Growing numbers of TV viewers are approaching content and service offerings as a “smorgasbord,” mixing and matching traditional broadcast, pay-TV, video-on-demand (VOD) and streaming VOD/over-the-top (OTT) services to create their own “perfect TV offer,” according to new market research from Ampere Analysis. Subscribers to pay-TV plus SVOD, or subscription video on demand, rose to 40% of TV viewers in North America and Europe, up from 24% in mid-2015.
The data suggests that so-called “doubling up” – combining pay-TV, VOD and SVOD services – is becoming the norm. But while viewers may not be cutting the cord outright, pay-TV providers certainly cannot afford to be complacent, Ampere cautions.
For instance, the percentage of survey respondents reporting that they relied on pay-TV exclusively has dropped from 49 percent in 3Q 2015 to 30 percent as of the beginning of 2017, the market research provider highlights.
Furthermore, amidst a profusion of TV viewing alternatives the percentage relying solely on a pay-TV service or pay-TV in combination with an SVOD service by and large remained unchanged at 70 percent.
In addition, the number of homes with SVOD exclusively jumped from 5 percent of Internet users in 2015 to 13 percent as of the start of 2017. Many of these households, Ampere notes, are supplementing basic, free to the public broadcast TV services with SVOD. Others are relying on SVOD exclusively.
Subscribers to Pay-TV Plus SVOD
“The often-predicted mass cord-cutting from Pay TV, driven by the growth of SVoD, has yet to arrive,” commented Ampere Analysis Research Director Richard Broughton in a press release. “But let’s not get complacent. There are warning signs.
“Our research has found that consumers who are doubling-up on their TV services, combining their Pay TV service with one or more SVoD services, are twice as likely to be strongly considering leaving their main TV provider in the next six months. Pay TV operators must match the ‘watch everywhere’ features of SVoD, and continue to invest in exclusive content if they are to avoid being left behind by more flexible competitors.”

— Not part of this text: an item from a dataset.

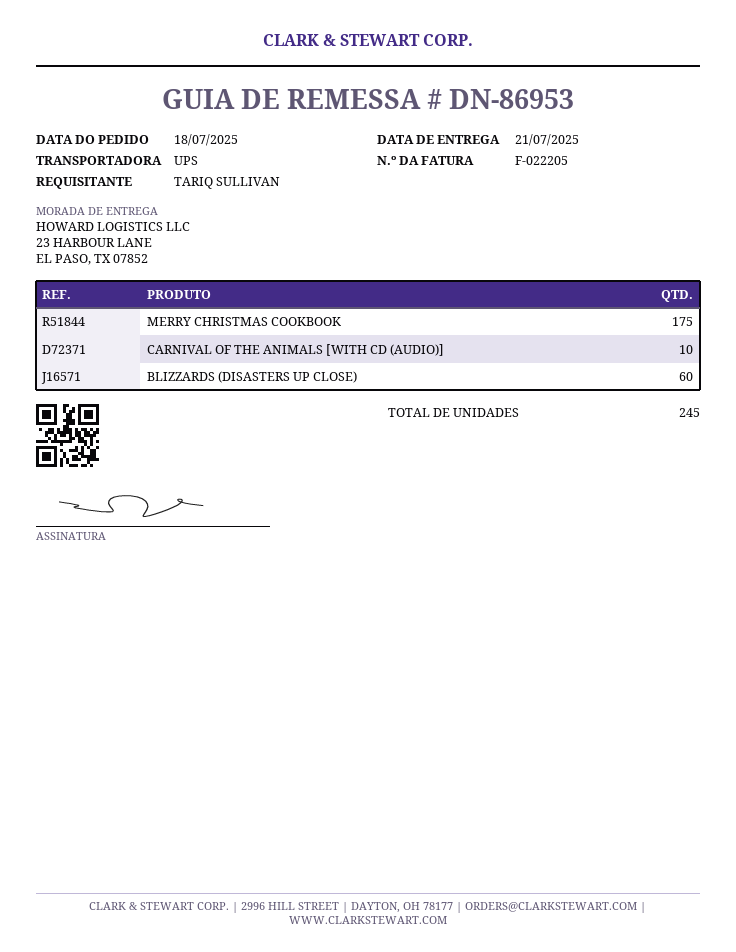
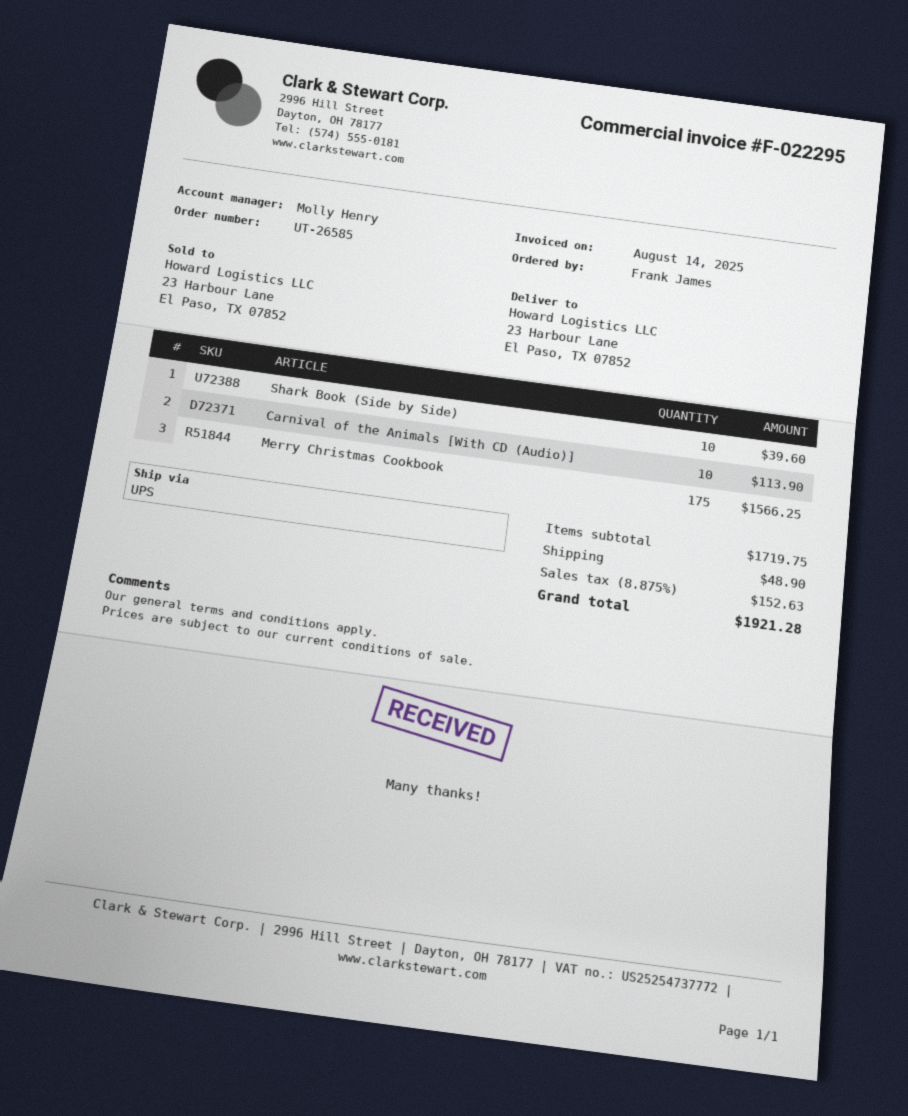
invoice number: F-022205 -> F-022295
ordered by: TARIQ SULLIVAN -> Frank James
BLIZZARDS (DISASTERS UP CLOSE): 60 -> none
Shark Book (Side by Side): none -> 10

The average viewer in North America spent $311 per year for subscription TV services – cable, telco or satellite pay-TV and/or OTT SVOD services, such as Netflix, Amazon Prime or Hulu. That’s up $30 per year from five years ago, according to Ampere. Correspondingly, Western Europeans spent an average $95 per year on subscription TV services after sales tax, up from $78 five years ago.
The increased spending trend isn’t limited strictly to combinations of pay-TV and SVOD services. Internet users across both world regions are now typically subscribing to 2-3 SVOD services each.
Netflix and Amazon have been the main drivers of the trend, Ampere notes. Two-thirds of Amazon Prime subscribers in its core U.S., U.K. and Germany markets also subscribe to Netflix. Four in five U.S. Hulu subscribers also subscribe to Netflix, and two-thirds also subscribe to Amazon Prime.
Unique content explains growth in doubling up of SVOD services, according to Ampere. Exclusivity, along with growing original productions, means that content libraries rarely overlap. Just six percent of titles available on SVOD services in the U.S. and Germany overlap, i.e. 94 percent of titles are exclusive to a single service provider.
“We estimate that subscription TV services have generated $18bn of entirely new revenue over the last two years across the globe. Almost half (45%) of this new revenue was driven by SVoD services, the remainder by traditional cable and satellite companies.
“While a degree of cannibalization of subscription TV services is undoubtedly occurring as some consumers decide to cut the Pay TV cord, the general trend is for more, not less, access to television services. That suggests broadly positive outcomes for content owners and distributors, who can expect greater levels of spending on good quality television content,” Broughton said.
Approaching one in five U.S. respondents (17%) to a recent TiVo survey said they do not have a pay-TV service at home. Just shy of that mark, 19.8 percent said they canceled their pay-TV subscriptions in the previous 12 months, up 9 percent quarterly and 2.3 percent year-to-year.